ABOUT THIS TASK ▸
A line belongs in the answer if it contains "потомков"; copy every such line from the entries below.

(Records from a data collection)
● ● ● ● ●

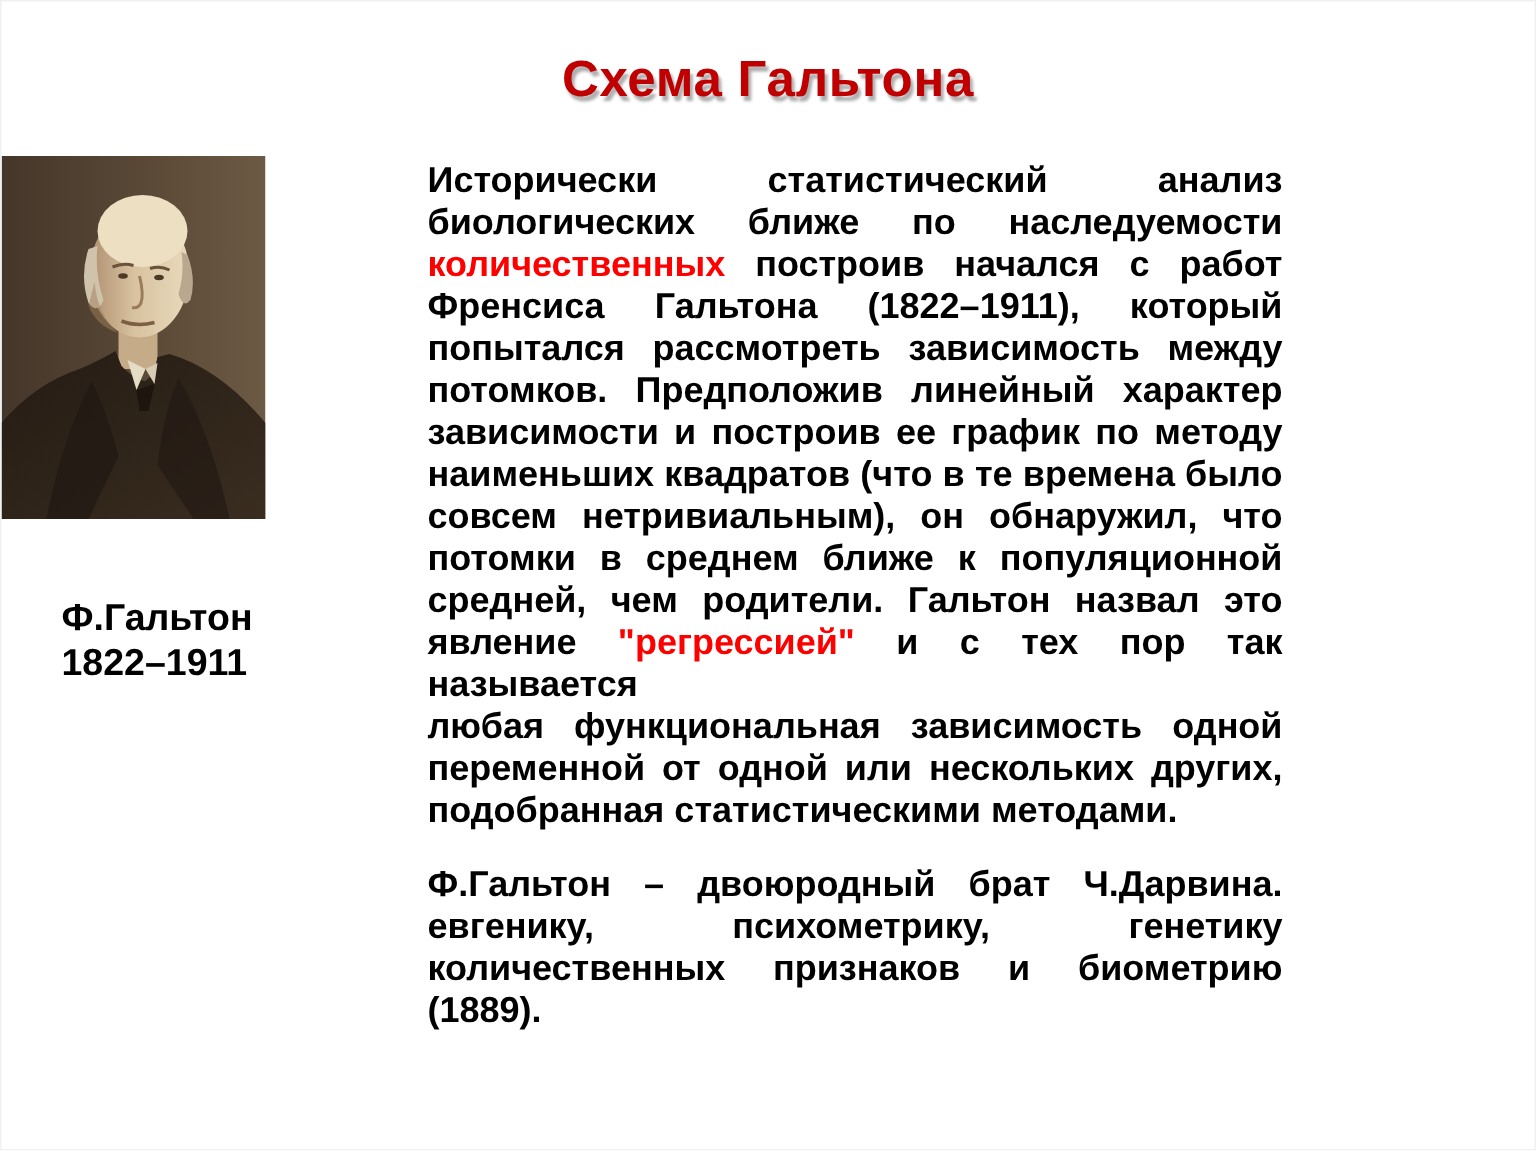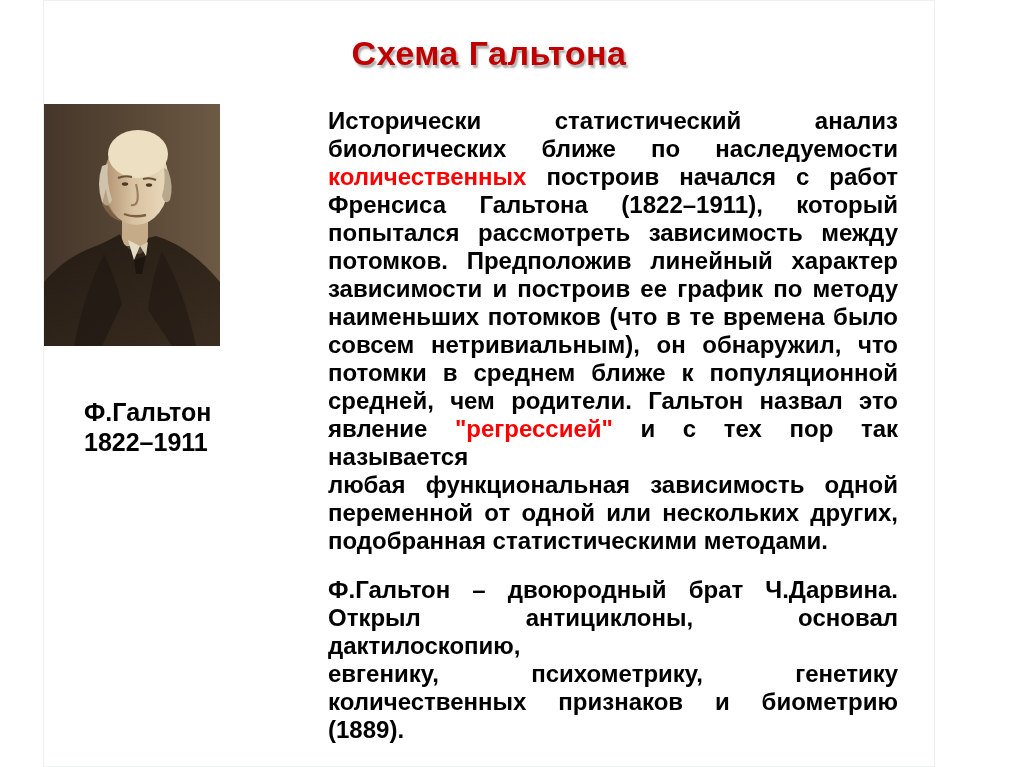--- a/index.html
+++ b/index.html
@@ -10,13 +10,12 @@
   }
   .slide {
     position: relative;
-    width: 892px;
+    width: 1024px;
     height: 767px;
     background: #ffffff;
     border: 1px solid #eef0f2;
     box-sizing: border-box;
     overflow: hidden;
-    margin-left: 43px;
   }
   .slide-title {
     position: absolute;

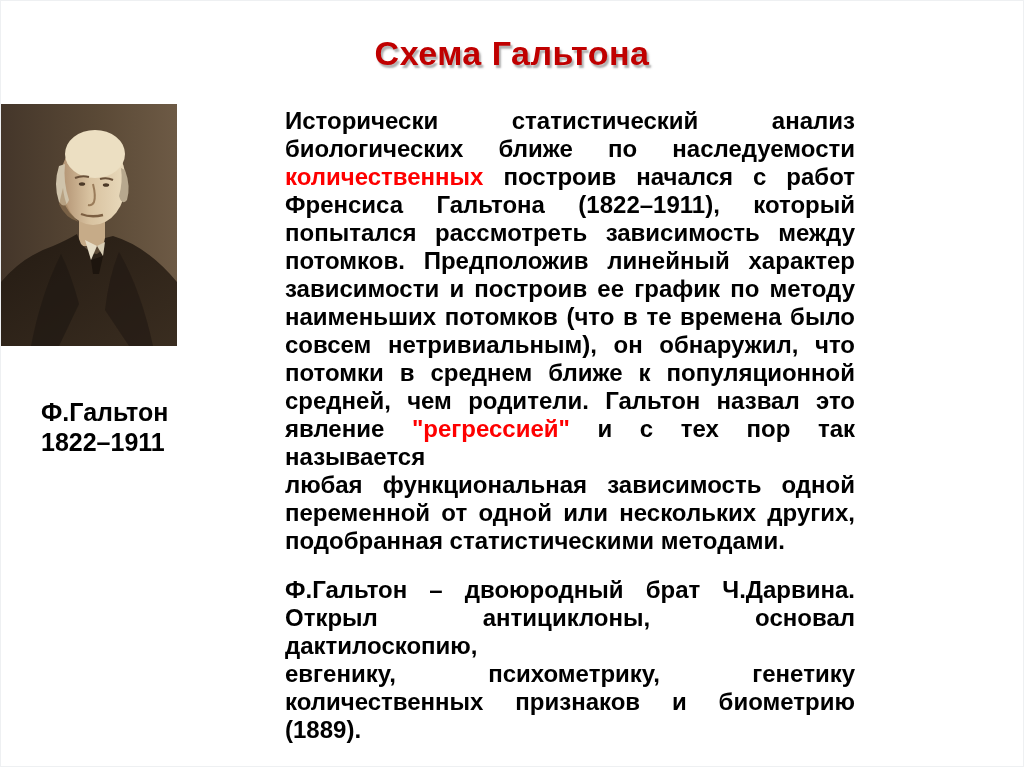--- a/index.html
+++ b/index.html
@@ -126,7 +126,7 @@
         <div class="tline"><span>попытался рассмотреть зависимость между</span></div>
         <div class="tline"><span>потомков. Предположив линейный характер</span></div>
         <div class="tline"><span>зависимости и построив ее график по методу</span></div>
-        <div class="tline"><span>наименьших потомков (что в те времена было</span></div>
+        <div class="tline"><span>наименьших квадратов (что в те времена было</span></div>
         <div class="tline"><span>совсем нетривиальным), он обнаружил, что</span></div>
         <div class="tline"><span>потомки в среднем ближе к популяционной</span></div>
         <div class="tline"><span>средней, чем родители. Гальтон назвал это</span></div>

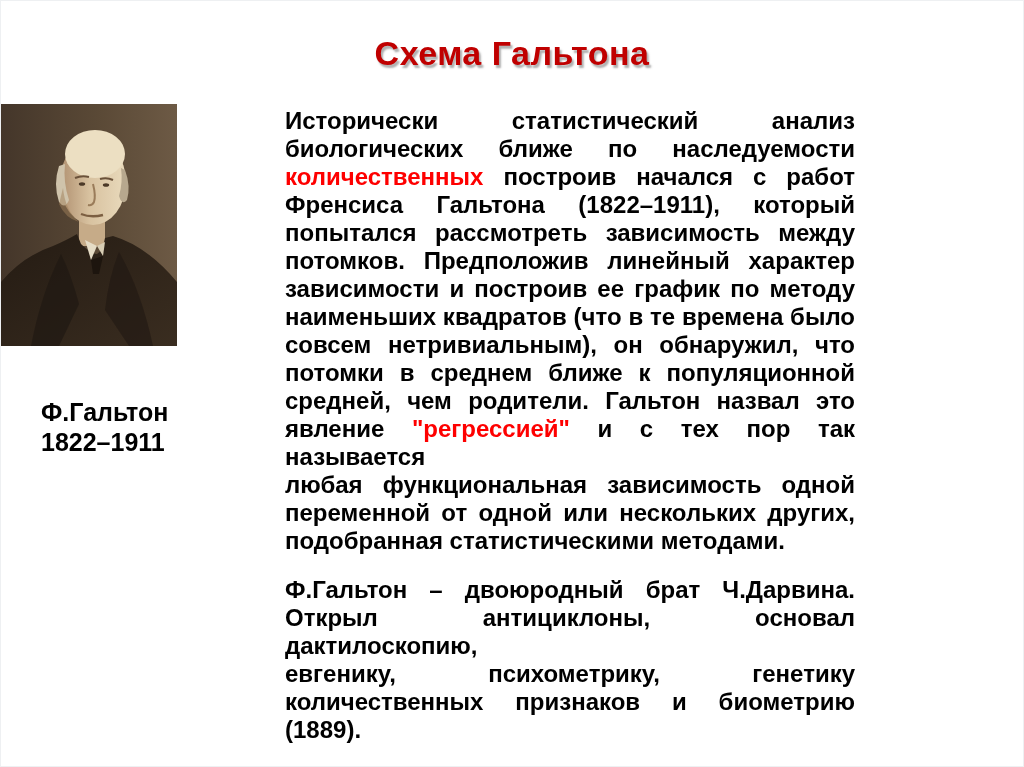--- a/index.html
+++ b/index.html
@@ -137,7 +137,6 @@
       </div>
       <div class="para">
         <div class="tline"><span>Ф.Гальтон – двоюродный брат Ч.Дарвина.</span></div>
-        <div class="tline"><span>Открыл антициклоны, основал дактилоскопию,</span></div>
         <div class="tline"><span>евгенику, психометрику, генетику</span></div>
         <div class="tline tlast"><span>количественных признаков и биометрию (1889).</span></div>
       </div>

● ● ● ● ●

WRITTEN RESPONSE ▸
         <div class="tline"><span>потомков. Предположив линейный характер</span></div>
-        <div class="tline"><span>наименьших потомков (что в те времена было</span></div>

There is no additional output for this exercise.